*** Block opens ***

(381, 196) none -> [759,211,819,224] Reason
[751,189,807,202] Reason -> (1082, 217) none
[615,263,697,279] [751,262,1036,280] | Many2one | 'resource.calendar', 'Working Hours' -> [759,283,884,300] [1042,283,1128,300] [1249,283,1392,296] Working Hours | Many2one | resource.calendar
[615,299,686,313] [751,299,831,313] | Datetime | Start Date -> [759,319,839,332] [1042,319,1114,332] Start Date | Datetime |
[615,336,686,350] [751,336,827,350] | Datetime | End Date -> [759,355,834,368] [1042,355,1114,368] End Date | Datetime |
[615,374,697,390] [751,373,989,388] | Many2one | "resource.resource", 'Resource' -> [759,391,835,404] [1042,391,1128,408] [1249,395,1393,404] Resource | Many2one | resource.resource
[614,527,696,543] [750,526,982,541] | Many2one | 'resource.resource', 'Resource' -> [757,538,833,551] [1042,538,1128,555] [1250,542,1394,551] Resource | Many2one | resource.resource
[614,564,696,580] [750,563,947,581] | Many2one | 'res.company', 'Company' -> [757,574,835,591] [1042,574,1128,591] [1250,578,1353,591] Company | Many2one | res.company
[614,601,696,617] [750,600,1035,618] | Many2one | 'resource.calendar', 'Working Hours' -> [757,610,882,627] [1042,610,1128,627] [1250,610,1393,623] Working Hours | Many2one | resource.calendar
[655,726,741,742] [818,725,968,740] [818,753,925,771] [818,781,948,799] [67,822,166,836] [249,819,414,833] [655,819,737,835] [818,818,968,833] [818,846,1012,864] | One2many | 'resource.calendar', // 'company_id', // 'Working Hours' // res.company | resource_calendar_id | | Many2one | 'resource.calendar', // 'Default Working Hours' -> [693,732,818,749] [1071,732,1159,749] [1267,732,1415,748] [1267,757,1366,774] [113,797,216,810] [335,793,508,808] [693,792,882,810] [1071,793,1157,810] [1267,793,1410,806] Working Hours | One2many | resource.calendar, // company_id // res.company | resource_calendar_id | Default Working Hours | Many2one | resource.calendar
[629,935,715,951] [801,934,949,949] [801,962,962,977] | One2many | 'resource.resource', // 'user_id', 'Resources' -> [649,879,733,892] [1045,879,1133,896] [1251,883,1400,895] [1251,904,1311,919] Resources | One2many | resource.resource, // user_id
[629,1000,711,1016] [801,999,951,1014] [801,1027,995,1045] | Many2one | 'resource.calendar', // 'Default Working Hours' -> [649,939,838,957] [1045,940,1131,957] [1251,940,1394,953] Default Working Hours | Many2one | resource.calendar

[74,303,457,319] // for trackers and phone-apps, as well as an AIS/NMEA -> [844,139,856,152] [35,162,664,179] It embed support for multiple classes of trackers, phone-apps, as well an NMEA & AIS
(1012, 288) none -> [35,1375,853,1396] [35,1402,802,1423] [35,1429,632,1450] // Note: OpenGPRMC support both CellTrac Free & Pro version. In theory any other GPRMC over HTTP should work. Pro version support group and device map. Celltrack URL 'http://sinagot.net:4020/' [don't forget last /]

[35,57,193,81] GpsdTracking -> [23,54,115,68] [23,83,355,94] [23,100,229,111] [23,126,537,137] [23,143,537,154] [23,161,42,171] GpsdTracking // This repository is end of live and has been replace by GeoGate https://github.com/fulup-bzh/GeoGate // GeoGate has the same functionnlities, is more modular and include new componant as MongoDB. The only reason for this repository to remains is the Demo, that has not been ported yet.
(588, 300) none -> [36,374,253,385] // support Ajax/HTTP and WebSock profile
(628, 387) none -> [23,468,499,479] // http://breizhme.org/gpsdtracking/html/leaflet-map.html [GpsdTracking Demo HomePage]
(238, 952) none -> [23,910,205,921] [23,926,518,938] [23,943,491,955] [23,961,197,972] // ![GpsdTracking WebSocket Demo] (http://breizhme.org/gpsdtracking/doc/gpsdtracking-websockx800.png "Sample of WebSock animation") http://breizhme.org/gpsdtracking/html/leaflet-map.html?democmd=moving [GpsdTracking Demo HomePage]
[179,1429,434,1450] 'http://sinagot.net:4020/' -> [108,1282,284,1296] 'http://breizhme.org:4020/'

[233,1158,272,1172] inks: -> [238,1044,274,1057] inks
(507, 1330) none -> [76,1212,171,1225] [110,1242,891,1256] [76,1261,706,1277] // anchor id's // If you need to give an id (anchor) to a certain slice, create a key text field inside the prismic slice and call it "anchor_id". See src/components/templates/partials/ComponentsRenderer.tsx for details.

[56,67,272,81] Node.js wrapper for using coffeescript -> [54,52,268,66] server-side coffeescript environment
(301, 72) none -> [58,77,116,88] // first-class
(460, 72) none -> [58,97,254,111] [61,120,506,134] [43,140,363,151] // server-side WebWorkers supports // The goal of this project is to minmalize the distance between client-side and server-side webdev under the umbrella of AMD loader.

*** Block closes ***

_Work item:_
Please give back all of the material above exactly as it was written.

_Answer to this problem:_
(381, 196) none -> [759,211,819,224] Reason
[751,189,807,202] Reason -> (1082, 217) none
[615,263,697,279] [751,262,1036,280] | Many2one | 'resource.calendar', 'Working Hours' -> [759,283,884,300] [1042,283,1128,300] [1249,283,1392,296] Working Hours | Many2one | resource.calendar
[615,299,686,313] [751,299,831,313] | Datetime | Start Date -> [759,319,839,332] [1042,319,1114,332] Start Date | Datetime |
[615,336,686,350] [751,336,827,350] | Datetime | End Date -> [759,355,834,368] [1042,355,1114,368] End Date | Datetime |
[615,374,697,390] [751,373,989,388] | Many2one | "resource.resource", 'Resource' -> [759,391,835,404] [1042,391,1128,408] [1249,395,1393,404] Resource | Many2one | resource.resource
[614,527,696,543] [750,526,982,541] | Many2one | 'resource.resource', 'Resource' -> [757,538,833,551] [1042,538,1128,555] [1250,542,1394,551] Resource | Many2one | resource.resource
[614,564,696,580] [750,563,947,581] | Many2one | 'res.company', 'Company' -> [757,574,835,591] [1042,574,1128,591] [1250,578,1353,591] Company | Many2one | res.company
[614,601,696,617] [750,600,1035,618] | Many2one | 'resource.calendar', 'Working Hours' -> [757,610,882,627] [1042,610,1128,627] [1250,610,1393,623] Working Hours | Many2one | resource.calendar
[655,726,741,742] [818,725,968,740] [818,753,925,771] [818,781,948,799] [67,822,166,836] [249,819,414,833] [655,819,737,835] [818,818,968,833] [818,846,1012,864] | One2many | 'resource.calendar', // 'company_id', // 'Working Hours' // res.company | resource_calendar_id | | Many2one | 'resource.calendar', // 'Default Working Hours' -> [693,732,818,749] [1071,732,1159,749] [1267,732,1415,748] [1267,757,1366,774] [113,797,216,810] [335,793,508,808] [693,792,882,810] [1071,793,1157,810] [1267,793,1410,806] Working Hours | One2many | resource.calendar, // company_id // res.company | resource_calendar_id | Default Working Hours | Many2one | resource.calendar
[629,935,715,951] [801,934,949,949] [801,962,962,977] | One2many | 'resource.resource', // 'user_id', 'Resources' -> [649,879,733,892] [1045,879,1133,896] [1251,883,1400,895] [1251,904,1311,919] Resources | One2many | resource.resource, // user_id
[629,1000,711,1016] [801,999,951,1014] [801,1027,995,1045] | Many2one | 'resource.calendar', // 'Default Working Hours' -> [649,939,838,957] [1045,940,1131,957] [1251,940,1394,953] Default Working Hours | Many2one | resource.calendar

[74,303,457,319] // for trackers and phone-apps, as well as an AIS/NMEA -> [844,139,856,152] [35,162,664,179] It embed support for multiple classes of trackers, phone-apps, as well an NMEA & AIS
(1012, 288) none -> [35,1375,853,1396] [35,1402,802,1423] [35,1429,632,1450] // Note: OpenGPRMC support both CellTrac Free & Pro version. In theory any other GPRMC over HTTP should work. Pro version support group and device map. Celltrack URL 'http://sinagot.net:4020/' [don't forget last /]

[35,57,193,81] GpsdTracking -> [23,54,115,68] [23,83,355,94] [23,100,229,111] [23,126,537,137] [23,143,537,154] [23,161,42,171] GpsdTracking // This repository is end of live and has been replace by GeoGate https://github.com/fulup-bzh/GeoGate // GeoGate has the same functionnlities, is more modular and include new componant as MongoDB. The only reason for this repository to remains is the Demo, that has not been ported yet.
(588, 300) none -> [36,374,253,385] // support Ajax/HTTP and WebSock profile
(628, 387) none -> [23,468,499,479] // http://breizhme.org/gpsdtracking/html/leaflet-map.html [GpsdTracking Demo HomePage]
(238, 952) none -> [23,910,205,921] [23,926,518,938] [23,943,491,955] [23,961,197,972] // ![GpsdTracking WebSocket Demo] (http://breizhme.org/gpsdtracking/doc/gpsdtracking-websockx800.png "Sample of WebSock animation") http://breizhme.org/gpsdtracking/html/leaflet-map.html?democmd=moving [GpsdTracking Demo HomePage]
[179,1429,434,1450] 'http://sinagot.net:4020/' -> [108,1282,284,1296] 'http://breizhme.org:4020/'

[233,1158,272,1172] inks: -> [238,1044,274,1057] inks
(507, 1330) none -> [76,1212,171,1225] [110,1242,891,1256] [76,1261,706,1277] // anchor id's // If you need to give an id (anchor) to a certain slice, create a key text field inside the prismic slice and call it "anchor_id". See src/components/templates/partials/ComponentsRenderer.tsx for details.

[56,67,272,81] Node.js wrapper for using coffeescript -> [54,52,268,66] server-side coffeescript environment
(301, 72) none -> [58,77,116,88] // first-class
(460, 72) none -> [58,97,254,111] [61,120,506,134] [43,140,363,151] // server-side WebWorkers supports // The goal of this project is to minmalize the distance between client-side and server-side webdev under the umbrella of AMD loader.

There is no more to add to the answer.